## PROVIDED DATA
+---+

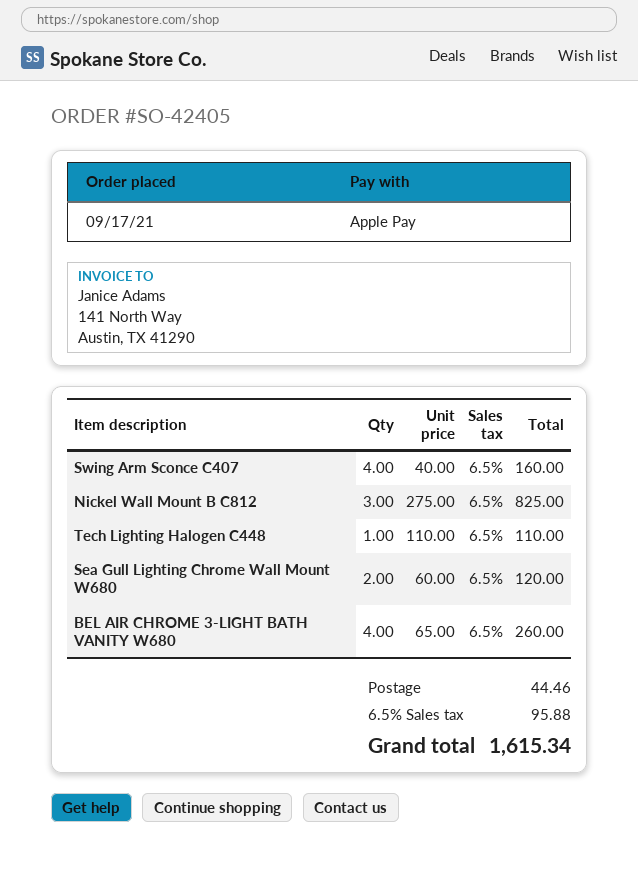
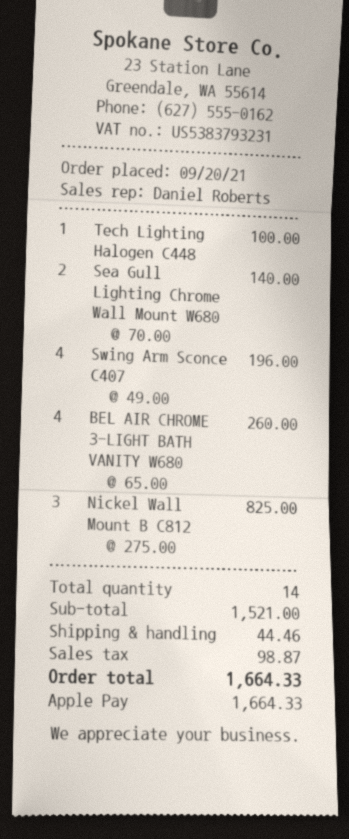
order date: 2021-09-17 -> 2021-09-20
Swing Arm Sconce C407: 4 x 40.00 = 160.00 -> 4 x 49.00 = 196.00
Tech Lighting Halogen C448: 1 x 110.00 = 110.00 -> 1 x 100.00 = 100.00
Sea Gull Lighting Chrome Wall Mount W680: 2 x 60.00 = 120.00 -> 2 x 70.00 = 140.00
tax: 95.88 -> 98.87
total: 1615.34 -> 1664.33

+---+

## WORK ORDER
Could you copy every line from the records that mentions the word "Lighting"?

## EXERCISE RESULT
Tech Lighting Halogen C448: 1 x 110.00 = 110.00 -> 1 x 100.00 = 100.00
Sea Gull Lighting Chrome Wall Mount W680: 2 x 60.00 = 120.00 -> 2 x 70.00 = 140.00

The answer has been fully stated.